*** Opening of Listed records ***
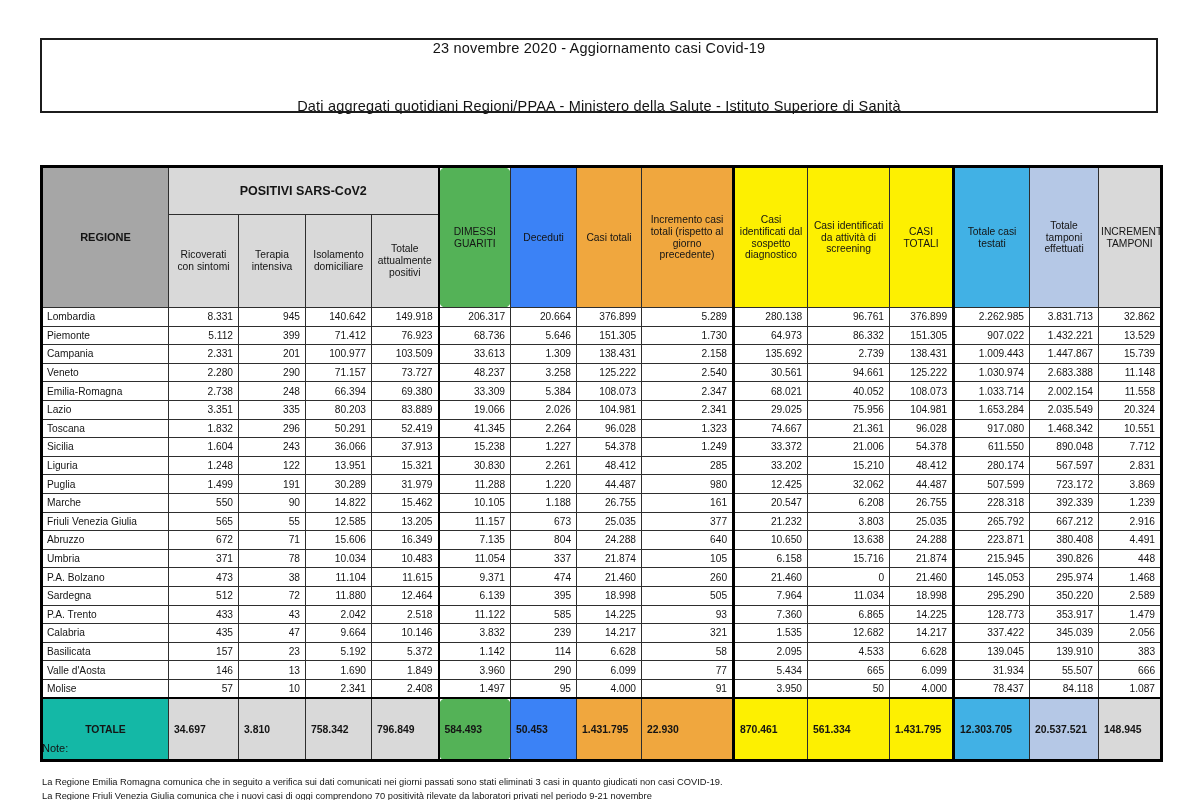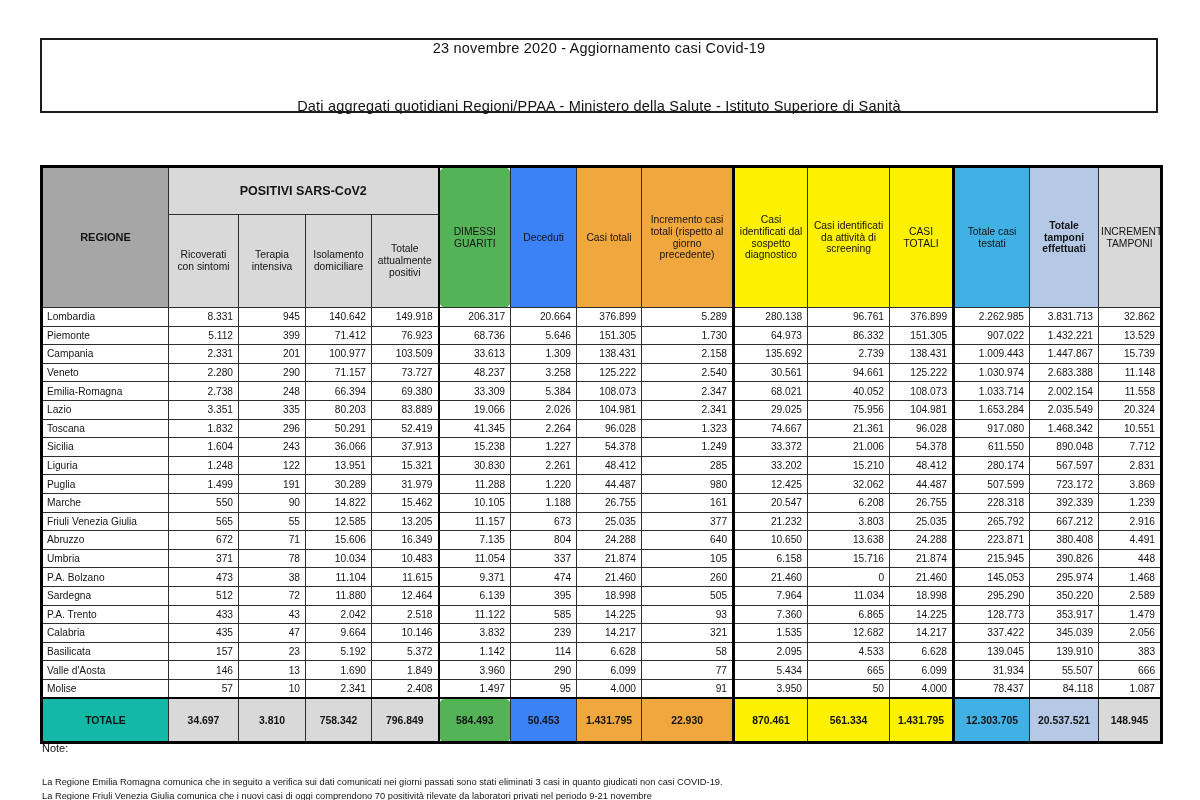"Totale tamponi effettuati" .c-lblue { font-weight: bold -> none }
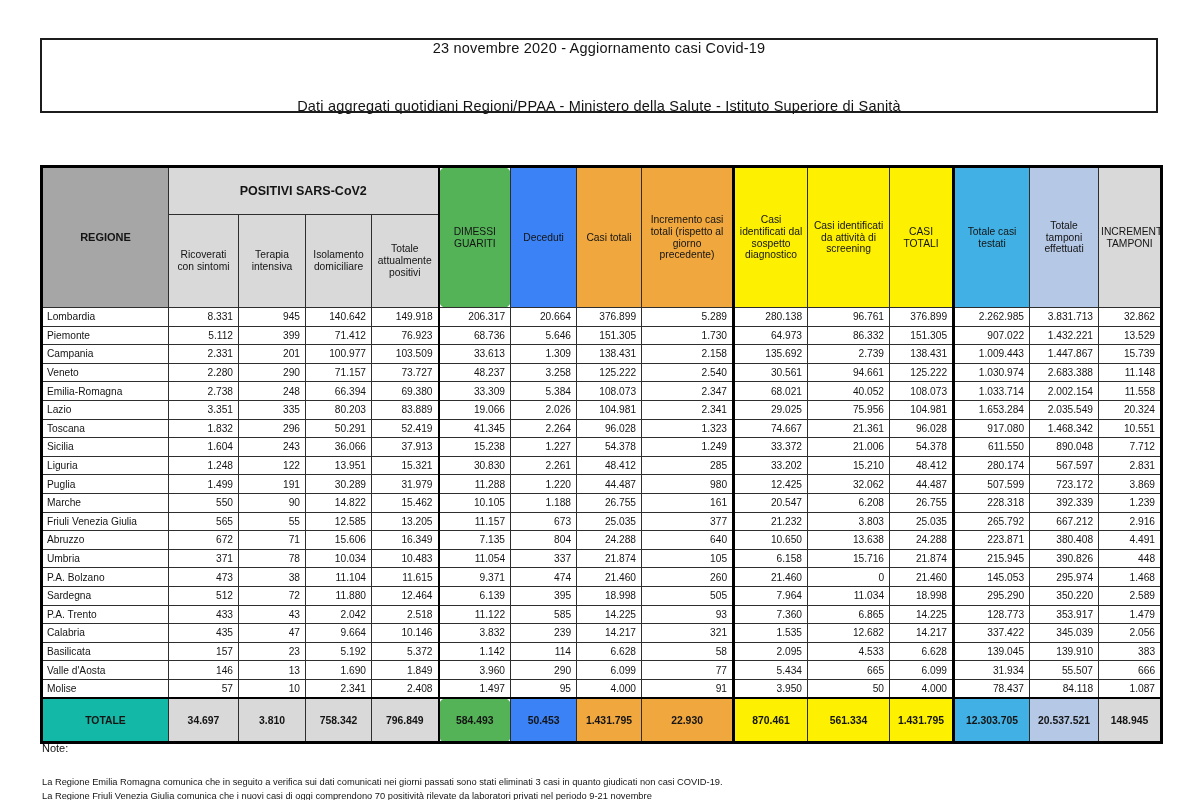"34.697" tr.total-row td { padding: 7px 5px -> 16px 5px; text-align: center -> left }
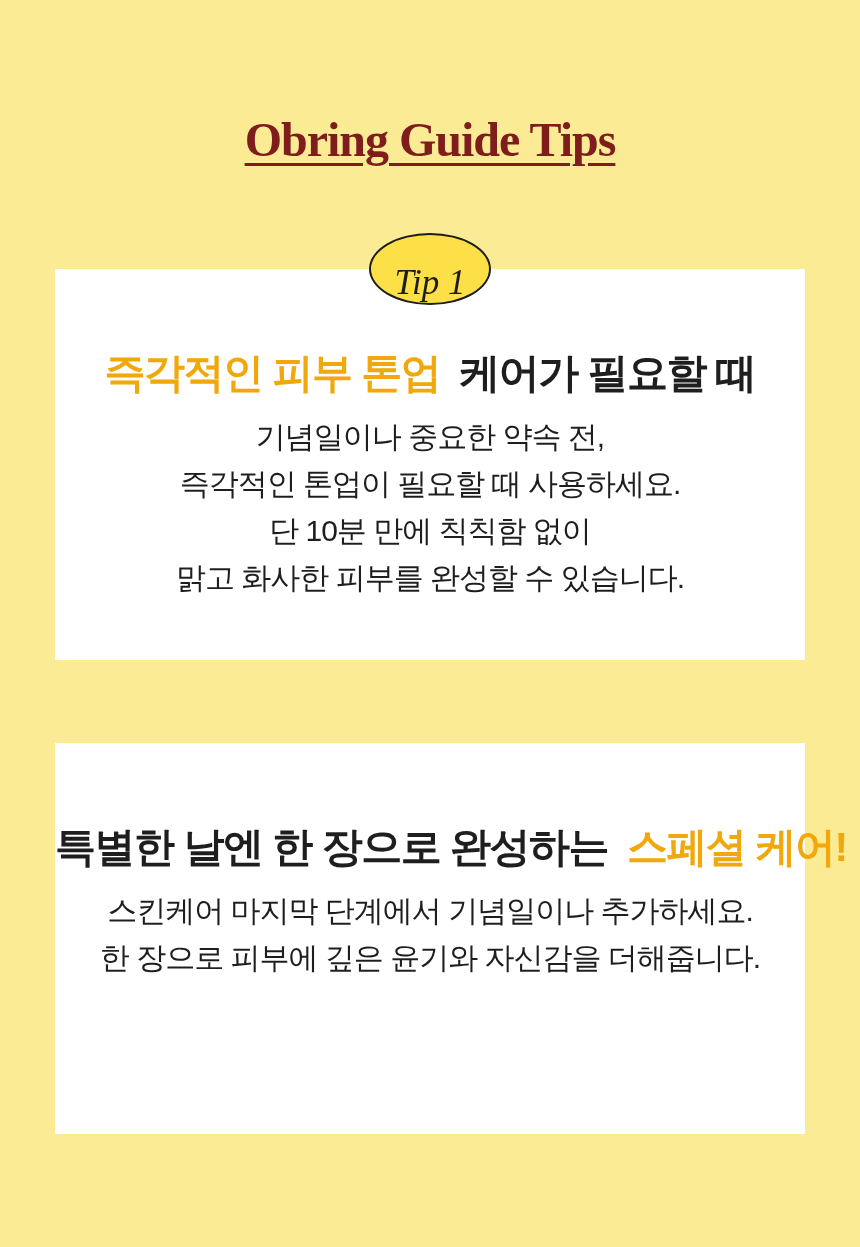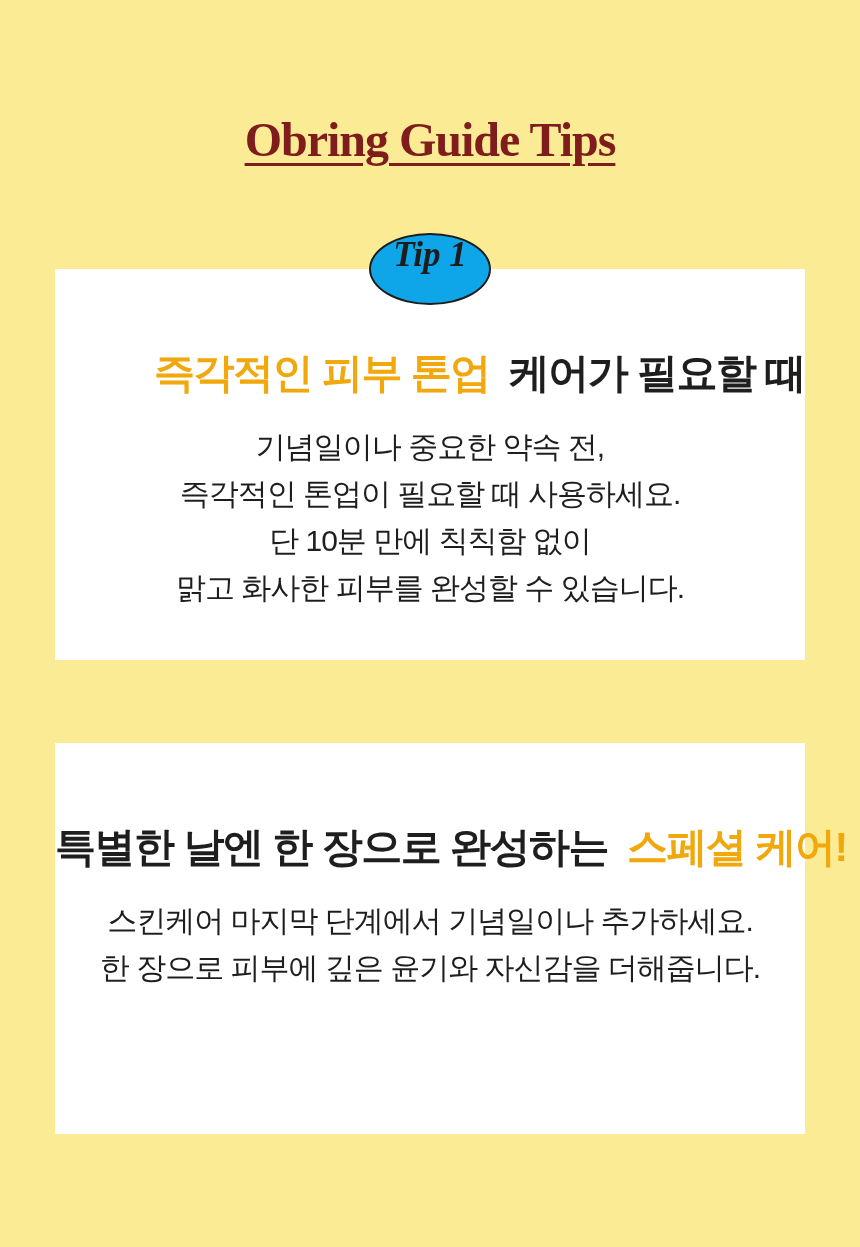"Tip 1" .tip-badge { align-items: flex-start -> flex-end; background: #0ea5e9 -> #fde047; font-weight: 700 -> 400 }
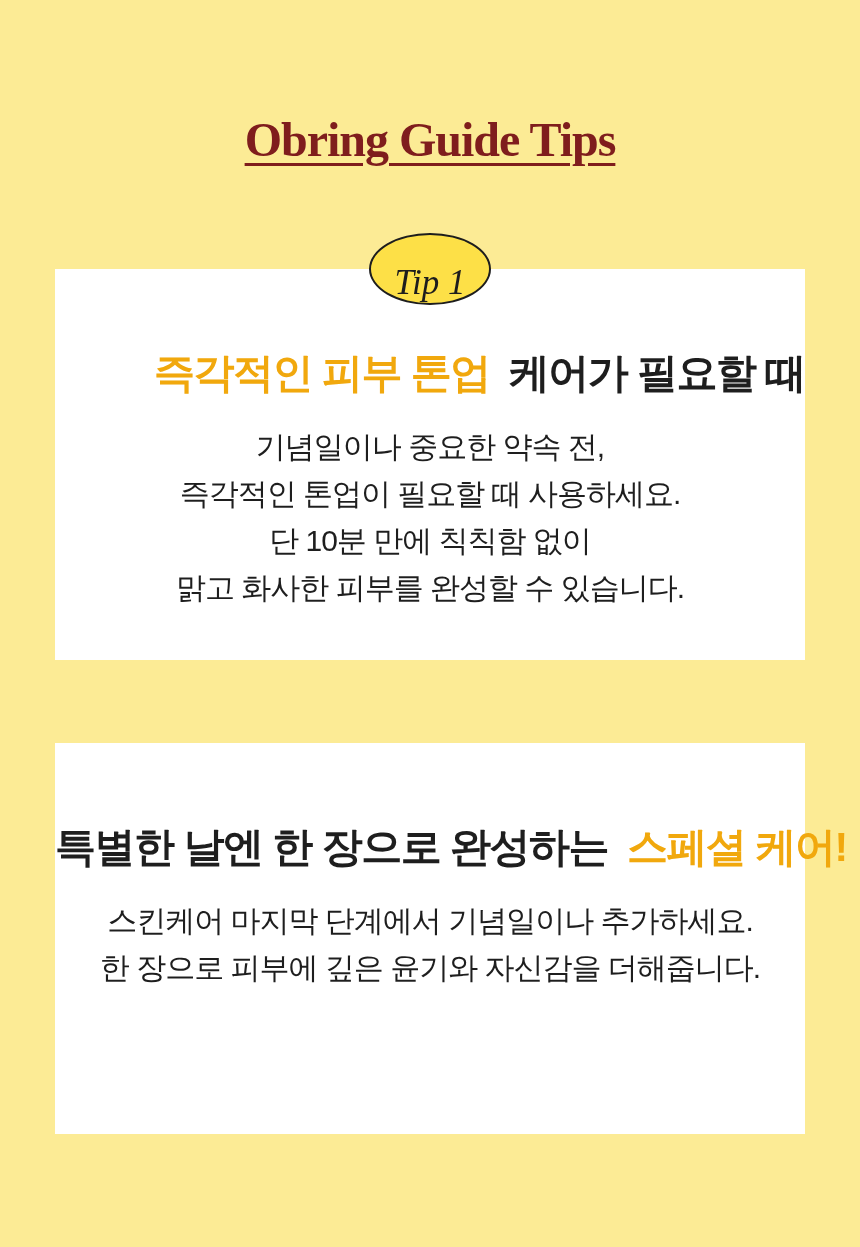"즉각적인 피부 톤업 케어가 필요할" .tip-heading { text-align: right -> center }
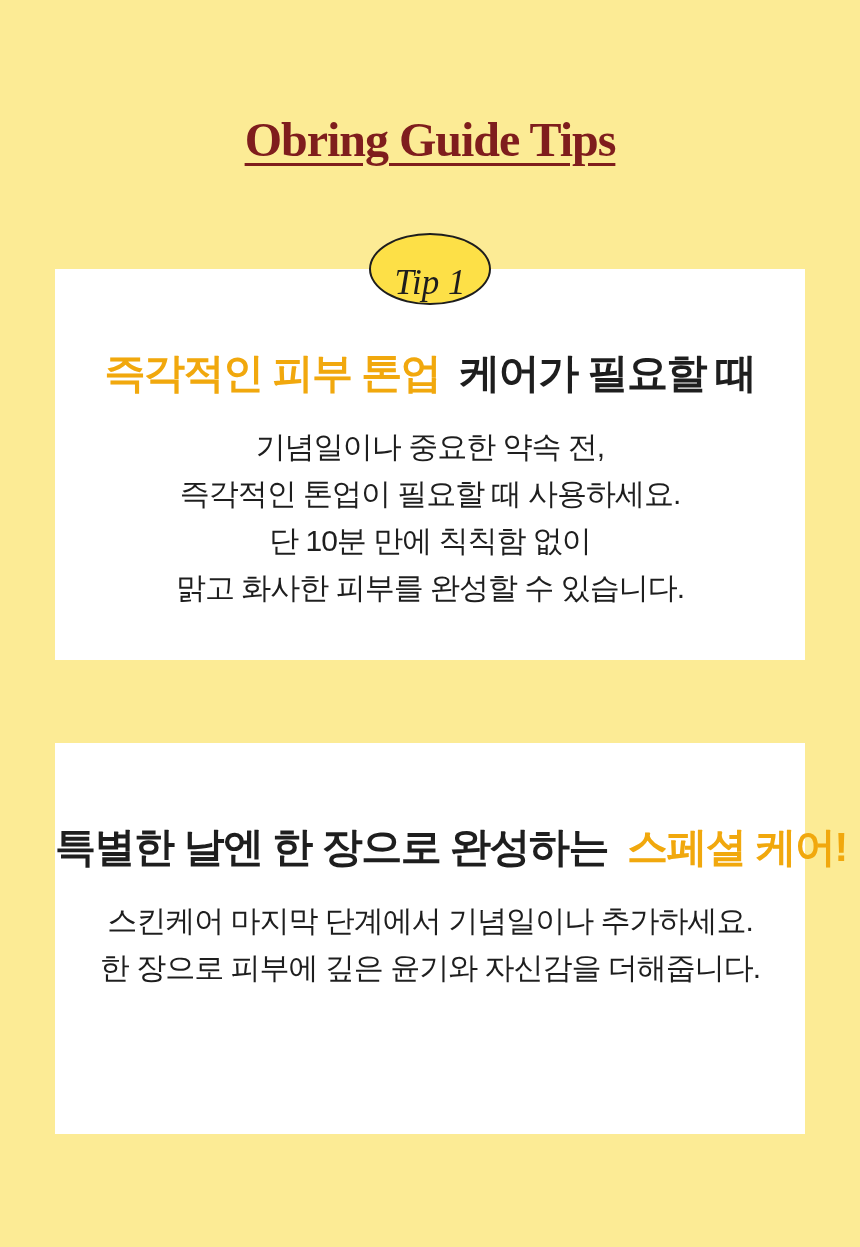"기념일이나 중요한 약속 전," .tip-body { margin-top: 25px -> 15px }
*** Close of Listed records ***
**Exercise goal:**
Reproduce exactly, and only, the part of the entries above that runs from the line with "align-items: flex-start ->" to the last line, both included. Pictures stay out.

**Final answer:**
"Tip 1" .tip-badge { align-items: flex-start -> flex-end; background: #0ea5e9 -> #fde047; font-weight: 700 -> 400 }
"즉각적인 피부 톤업 케어가 필요할" .tip-heading { text-align: right -> center }
"기념일이나 중요한 약속 전," .tip-body { margin-top: 25px -> 15px }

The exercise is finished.